Merstham, St Katharine, originally appeared to have suffered the worst casualty rate of all the towers on the original roll. Neither of the two men named returned home, neither has a known grave. However, the version of the roll published in the annual report lists four other men
- Private Joseph Abbott † Missing, presumed killed, 27 September 1915 — No. 3 Company, 4th Battalion, Grenadier Guards.
- Private Ernest Morley † Missing, presumed killed, 27 March 1918 — 4th Battalion, Bedfordshire Regiment.
- Signaller Alex Frederick Cheasley, HMS Victor, HMS Tower, Royal Navy
- Private William Henry Etherington, Royal Army Service Corps [army service not yet corroborated]
- Private Alfred Morley, Suffolk Regiment
- Private Horace Morley, 3rd Hussars
Ernest Morley is commemorated on the war memorial in All Saints, South Merstham.
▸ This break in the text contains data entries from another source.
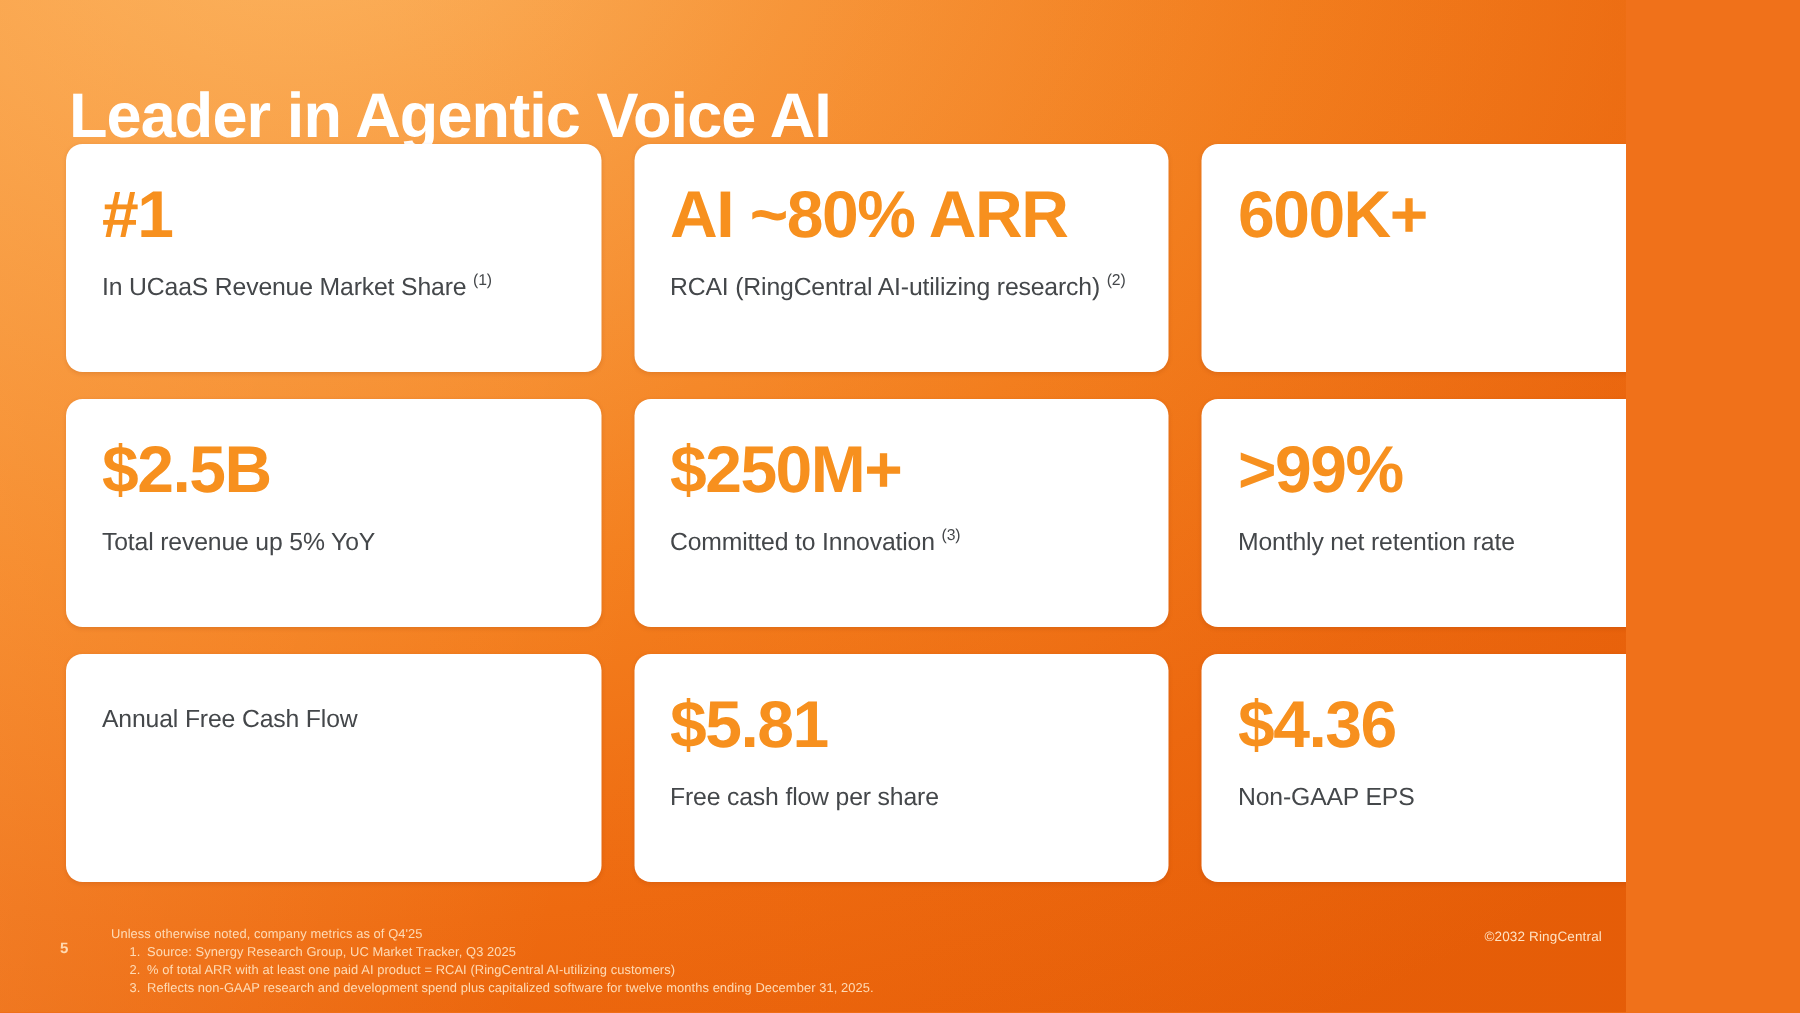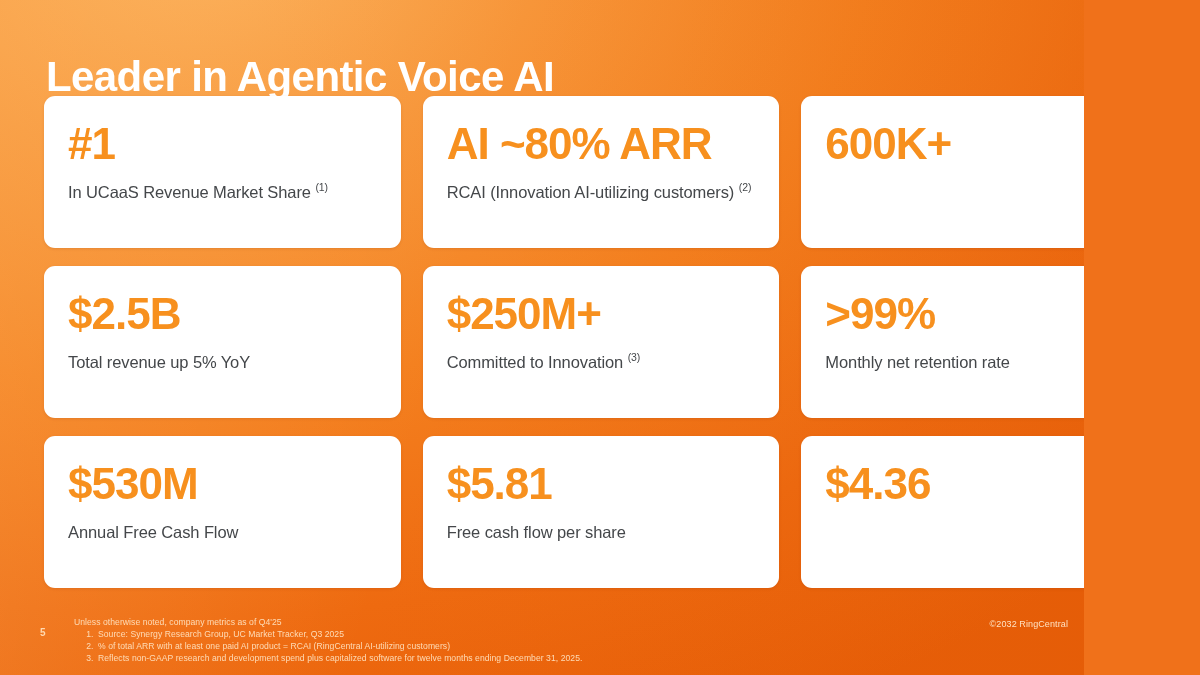"RCAI (Innovation AI-utilizing customers)" span { text: Innovation AI-utilizing customers -> RingCentral AI-utilizing research }
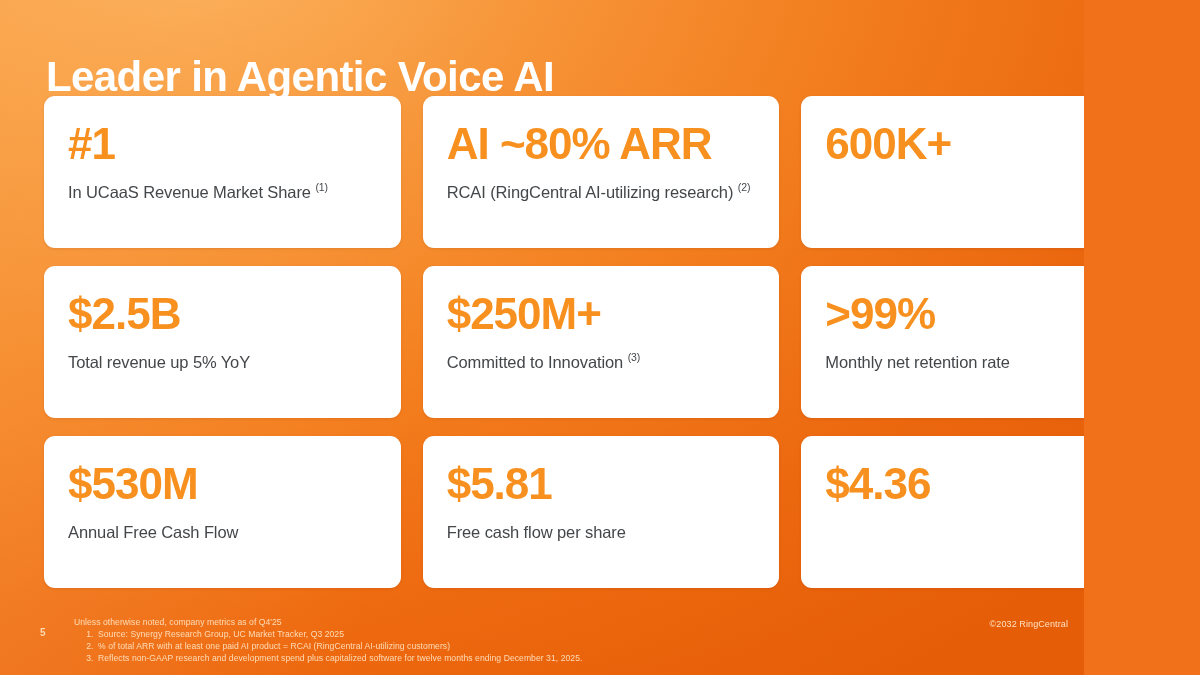"$530M" div.card-metric { html: <div>$530M</div> -> none }
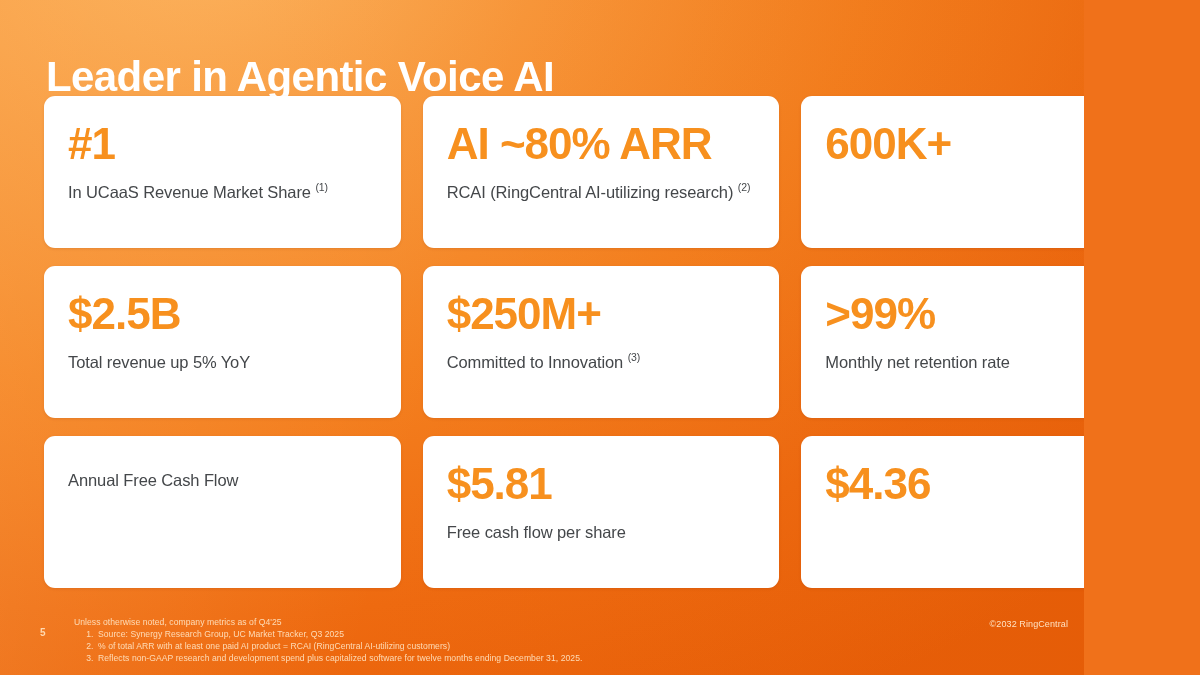"Non-GAAP EPS" div.card-desc { html: none -> <div><span>Non-GAAP EPS</span> <span></span></div> }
This church was destroyed by a German parachute mine during the Second World War, and the memorial was believed to have been lost, but was rediscovered and rededicated in 2008. The two other Morleys were his older brothers, all three were living in the household of Alfred (the eldest) and his wife Elizabeth. Alex Frederick Cheasley’s Royal Navy record confirms that he was from Merstham. W Etherington is almost certainly William Henry Etherington, a 26-year-old chauffeur in 1911. No definite army records relating to him have yet been found – there are several Etheringtons with service in the Army Service Corps, but nothing to tie any particular candidate to Merstham.